The cytoskeleton is a cellular "scaffolding" or "skeleton" contained, as all other organelles, within the cytoplasm. It is a dynamic structure that maintains cell shape, enables some cell motion (using structures such as flagella and cilia), and plays important roles in both intra-cellular transport (the movement of vesicles and organelles, for example) and cellular division.
The eukaryotic cytoskeleton
Eukaryotic cells contain three kinds of cytoskeletal filaments.
Around 7 nm. in diameter, this filament is composed of two actin chains oriented in an helicoidal shape. They are mostly concentrated just beneath the plasma membrane, as they keep cellular shape, form cytoplasmatic protuberancies (like pseudopods and microvillus), participate in some cell-to-cell or cell-to-matrix junctions and the transduction of signals. They are also important for cytokinesis and, along with myosin, muscular contraction.
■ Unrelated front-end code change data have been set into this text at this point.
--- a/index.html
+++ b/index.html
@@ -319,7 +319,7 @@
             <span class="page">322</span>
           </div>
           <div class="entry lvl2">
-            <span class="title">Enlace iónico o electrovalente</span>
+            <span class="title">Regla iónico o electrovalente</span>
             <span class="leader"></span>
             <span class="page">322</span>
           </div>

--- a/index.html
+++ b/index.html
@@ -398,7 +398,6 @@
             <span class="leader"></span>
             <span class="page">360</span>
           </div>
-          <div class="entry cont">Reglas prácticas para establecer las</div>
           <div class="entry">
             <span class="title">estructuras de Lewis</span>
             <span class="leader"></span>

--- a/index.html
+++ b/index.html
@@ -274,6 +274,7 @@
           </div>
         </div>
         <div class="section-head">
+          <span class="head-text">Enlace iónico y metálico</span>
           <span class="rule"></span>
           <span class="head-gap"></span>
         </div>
These 8 to 11 nanometers in diameter filaments are the more stable (strongly bound) and heterogenous constitutents of the cytoskeleton. They organize the internal tridimensional structure of the cell (they are structural components of the nuclear envelope or the sarcomeres for example). They also participate in some cell-cell and cell-matrix junctions.
Different intermediate filaments are:
- made of vimentins, being the common structural support of many cells.
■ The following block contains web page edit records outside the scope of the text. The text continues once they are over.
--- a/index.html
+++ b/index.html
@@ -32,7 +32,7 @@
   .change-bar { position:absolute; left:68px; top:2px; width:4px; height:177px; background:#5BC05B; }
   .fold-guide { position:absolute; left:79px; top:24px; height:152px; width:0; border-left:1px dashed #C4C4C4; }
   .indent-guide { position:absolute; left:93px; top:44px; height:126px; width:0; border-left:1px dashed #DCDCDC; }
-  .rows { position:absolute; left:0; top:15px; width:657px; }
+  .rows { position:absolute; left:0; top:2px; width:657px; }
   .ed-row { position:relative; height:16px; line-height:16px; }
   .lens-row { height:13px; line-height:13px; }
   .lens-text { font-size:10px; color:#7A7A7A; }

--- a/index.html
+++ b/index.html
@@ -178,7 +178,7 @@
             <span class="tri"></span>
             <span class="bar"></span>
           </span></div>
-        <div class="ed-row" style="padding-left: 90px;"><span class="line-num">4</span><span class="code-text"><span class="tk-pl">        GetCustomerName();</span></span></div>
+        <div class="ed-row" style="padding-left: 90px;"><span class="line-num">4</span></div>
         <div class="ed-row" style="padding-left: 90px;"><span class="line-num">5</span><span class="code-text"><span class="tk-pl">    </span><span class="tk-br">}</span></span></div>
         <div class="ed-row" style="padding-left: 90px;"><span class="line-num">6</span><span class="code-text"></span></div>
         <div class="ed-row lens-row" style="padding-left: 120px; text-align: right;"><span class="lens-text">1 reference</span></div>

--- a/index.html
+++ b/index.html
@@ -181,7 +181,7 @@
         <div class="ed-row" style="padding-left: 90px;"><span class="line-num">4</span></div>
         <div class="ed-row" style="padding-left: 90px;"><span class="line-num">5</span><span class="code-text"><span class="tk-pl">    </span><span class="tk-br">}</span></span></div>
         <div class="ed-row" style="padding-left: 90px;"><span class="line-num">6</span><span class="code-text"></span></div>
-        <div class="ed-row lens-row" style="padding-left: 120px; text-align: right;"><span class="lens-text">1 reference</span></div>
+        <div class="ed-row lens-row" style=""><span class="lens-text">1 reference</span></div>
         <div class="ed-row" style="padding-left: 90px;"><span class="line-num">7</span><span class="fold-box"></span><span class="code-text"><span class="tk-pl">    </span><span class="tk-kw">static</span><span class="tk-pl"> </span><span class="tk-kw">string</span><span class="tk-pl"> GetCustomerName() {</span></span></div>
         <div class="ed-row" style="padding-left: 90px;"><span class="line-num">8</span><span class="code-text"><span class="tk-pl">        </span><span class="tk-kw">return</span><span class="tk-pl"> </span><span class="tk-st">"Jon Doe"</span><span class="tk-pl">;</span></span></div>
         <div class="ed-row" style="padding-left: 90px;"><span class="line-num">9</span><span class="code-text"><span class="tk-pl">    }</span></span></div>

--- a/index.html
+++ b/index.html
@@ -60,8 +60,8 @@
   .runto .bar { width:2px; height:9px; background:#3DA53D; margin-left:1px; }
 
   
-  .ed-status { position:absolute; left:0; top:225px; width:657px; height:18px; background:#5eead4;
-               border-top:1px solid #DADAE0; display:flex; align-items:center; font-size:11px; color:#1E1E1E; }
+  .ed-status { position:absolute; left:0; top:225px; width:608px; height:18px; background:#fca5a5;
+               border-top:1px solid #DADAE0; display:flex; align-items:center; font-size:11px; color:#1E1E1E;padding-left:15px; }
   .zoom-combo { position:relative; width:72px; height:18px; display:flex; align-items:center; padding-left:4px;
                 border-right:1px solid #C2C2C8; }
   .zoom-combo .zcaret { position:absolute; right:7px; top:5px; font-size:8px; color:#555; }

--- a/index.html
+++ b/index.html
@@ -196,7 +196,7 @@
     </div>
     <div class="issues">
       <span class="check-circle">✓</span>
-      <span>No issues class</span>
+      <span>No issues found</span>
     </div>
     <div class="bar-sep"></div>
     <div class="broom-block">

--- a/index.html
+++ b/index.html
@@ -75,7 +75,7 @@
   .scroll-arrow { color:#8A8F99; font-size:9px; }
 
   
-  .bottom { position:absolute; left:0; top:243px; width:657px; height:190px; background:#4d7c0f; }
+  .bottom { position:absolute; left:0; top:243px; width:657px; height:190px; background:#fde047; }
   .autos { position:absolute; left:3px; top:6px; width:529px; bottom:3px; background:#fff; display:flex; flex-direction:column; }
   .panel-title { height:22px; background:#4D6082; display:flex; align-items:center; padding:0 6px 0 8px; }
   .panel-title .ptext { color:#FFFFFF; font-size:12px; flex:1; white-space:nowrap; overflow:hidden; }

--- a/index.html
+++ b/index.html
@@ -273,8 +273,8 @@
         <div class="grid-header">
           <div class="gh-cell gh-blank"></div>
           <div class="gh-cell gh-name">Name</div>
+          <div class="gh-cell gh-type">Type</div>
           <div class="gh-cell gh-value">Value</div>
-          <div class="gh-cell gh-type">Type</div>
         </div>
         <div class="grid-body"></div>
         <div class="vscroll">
- made of keratin, found in skin cells, hair and nails.
- Neurofilaments of neural cells.
- made of Lamin, giving structural support to the nuclear envelope.
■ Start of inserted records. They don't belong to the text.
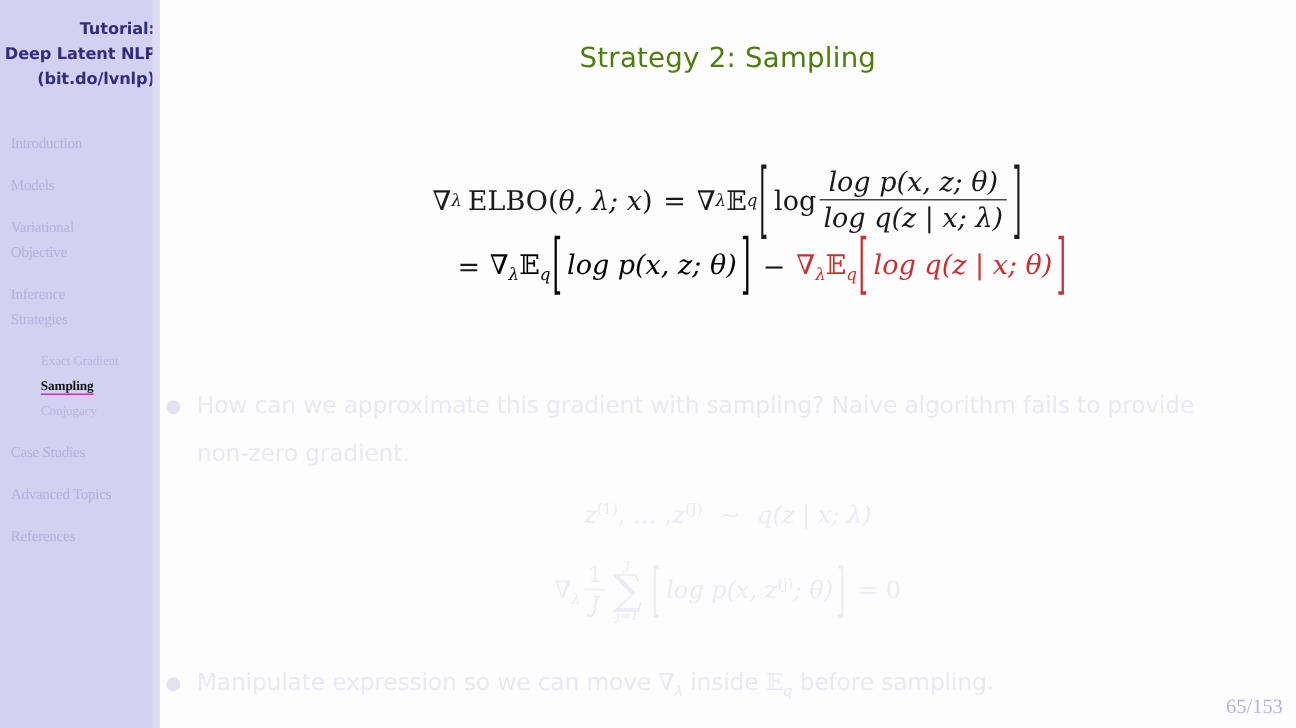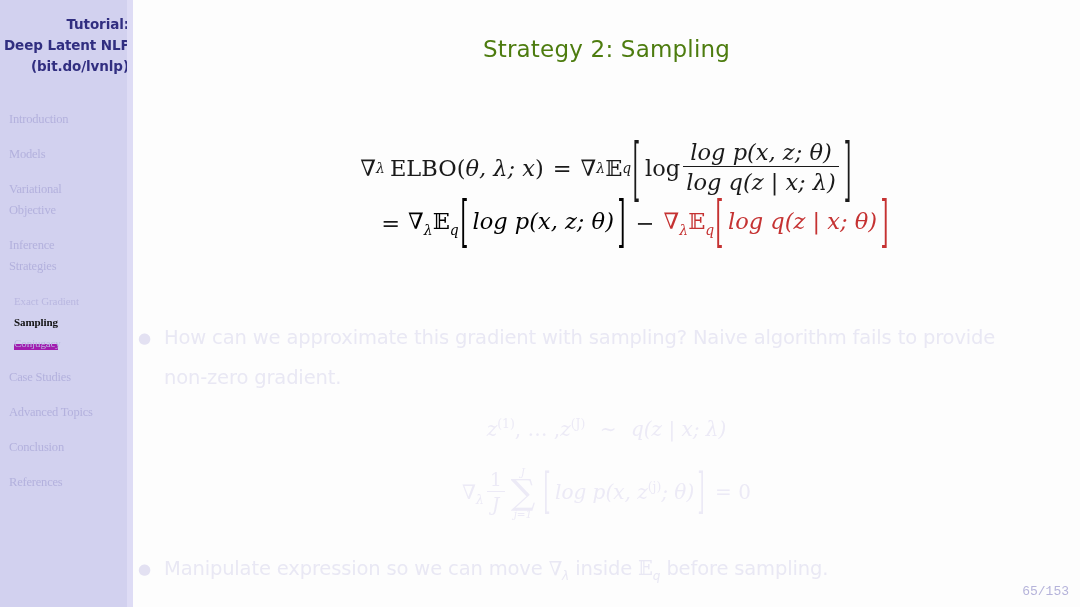--- a/index.html
+++ b/index.html
@@ -72,6 +72,7 @@
     line-height: 21px;
     margin-bottom: 0px;
     letter-spacing: -0.1px;
+    margin-left: 20px;
   }
   .nav-sub.active {
     color: #111111;

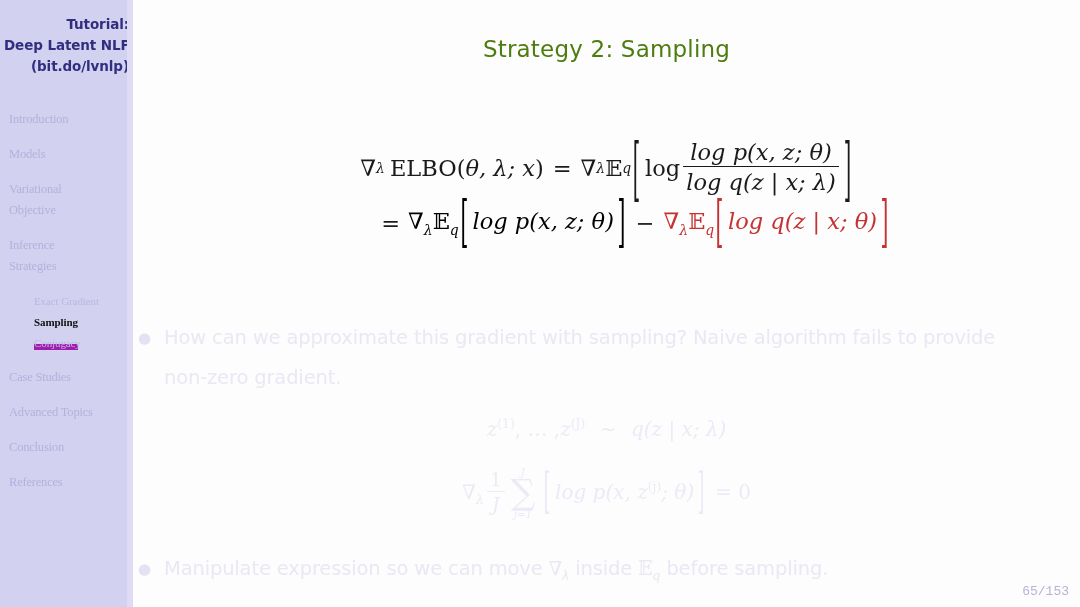--- a/index.html
+++ b/index.html
@@ -79,8 +79,8 @@
     font-weight: bold;
   }
   .nav-sub.active span.txt {
-    border-bottom: 6px solid #a21caf;
-    padding-bottom: 16px;
+    border-bottom: 1px solid #a21caf;
+    padding-bottom: 0px;
   }
   .nav-gap { height: 13px; }
 

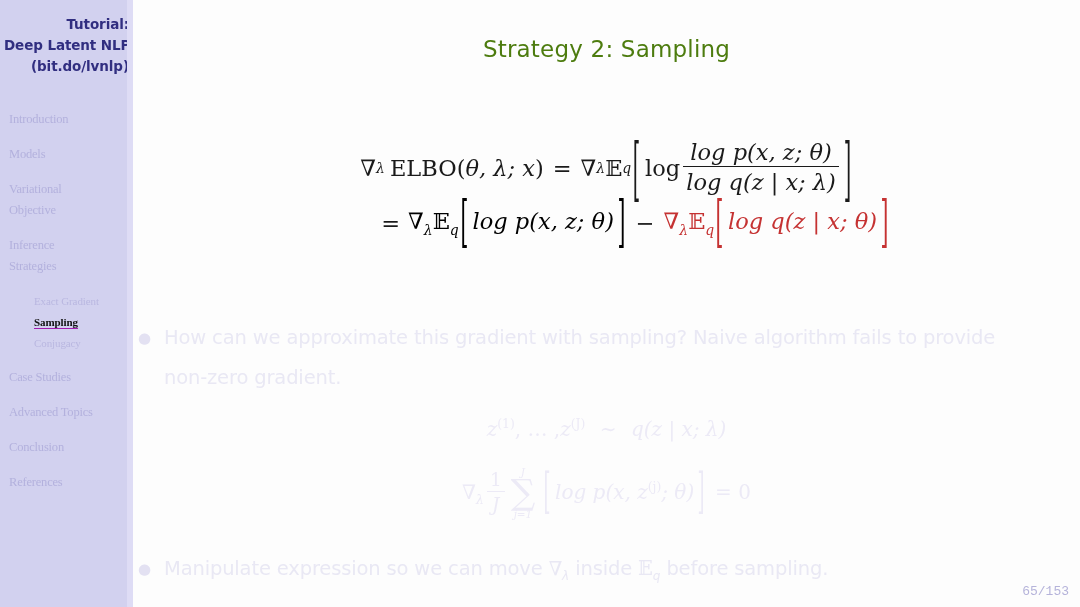--- a/index.html
+++ b/index.html
@@ -286,9 +286,6 @@
         <span class="txt">Advanced Topics</span>
       </div>
 
-      <div class="nav-item">
-        <span class="txt">Conclusion</span>
-      </div>
 
       <div class="nav-item">
         <span class="txt">References</span>

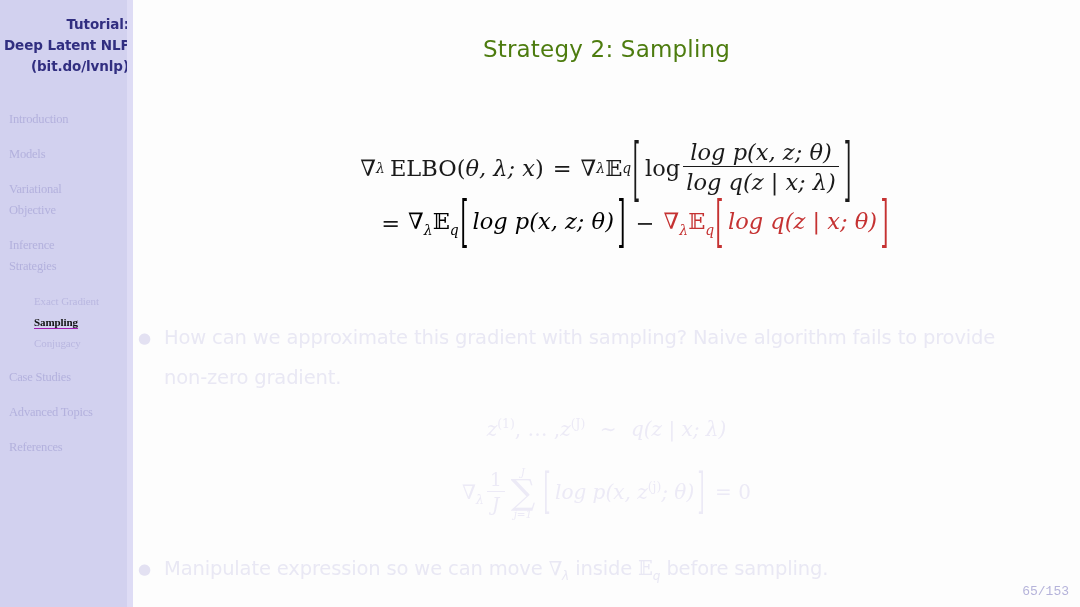--- a/index.html
+++ b/index.html
@@ -227,8 +227,8 @@
     position: absolute;
     right: 11px;
     bottom: 8px;
-    font-family: Liberation Mono, monospace;
-    font-size: 13px;
+    font-family: Liberation Serif, serif;
+    font-size: 17px;
     color: #b5b3da;
   }
 </style>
See also: intermediate filaments
They are hollow cylinders of about 25 nm., formed by 13 protofilaments which, in turn, are polymers of alpha and beta tubulin. They have a very dynamic behaviour, binding GTP for polymerization, they are organized by the centrosome.
They play key roles in:
- Intracellular transport (asociated with dyneins and kinesins they transport organelles like mitochondria or vesicles.)
- the axoneme of cilia and flagella
- the mitotic spindle
- synthesis of the cell wall in plants.
See also: microtubules
The prokaryotic cytoskeleton
The cytoskeleton was previously considered to be a feature only of eukaryotic cells, but recent research has revealed that homologues to all the major proteins of the eukaryotic cytoskeleton can also be found in prokaryotes. Although the evolutionary relationships are so distant that they are not obvious from protein sequence comparisons alone, the similarity of their three-dimensional structures provides strong evidence that the eukaryotic and prokaryotic cytoskeletons are truly homologous.
FtsZ, a relative of the eukaryotic tubulin, was the first protein of the prokaryotic cytoskeleton to be identified. Like tubulin, FtsZ forms filaments in the presence of GTP, but these filaments do not group into tubules. During cell division, FtsZ is the first protein to move to the division site, and is essential for recruiting other proteins that produce a new cell wall between the dividing cells.
MreB and ParM
Prokaryotic actin-like proteins, such as MreB, are involved in the maintenance of cell shape. All non-spherical bacteria have genes encoding actin-like proteins, and these proteins form a helical network beneath the cell membrane that guides the proteins involved in cell wall biosynthesis.
Some plasmids encode a partitioning system that involves an actin-like protein ParM. Filaments of ParM exhibit dynamic instability, and may partition plasmid DNA into the dividing daughter cells by a mechanism analogous to that used by microtubules during eukaryotic mitosis.
The bacterium Caulobacter crescentus contains a third protein, crescentin, that is related to the intermediate filaments of eukaryotic cells. Crescentin is also involved in maintaining cell shape, but the mechanism by which it does this is currently unclear.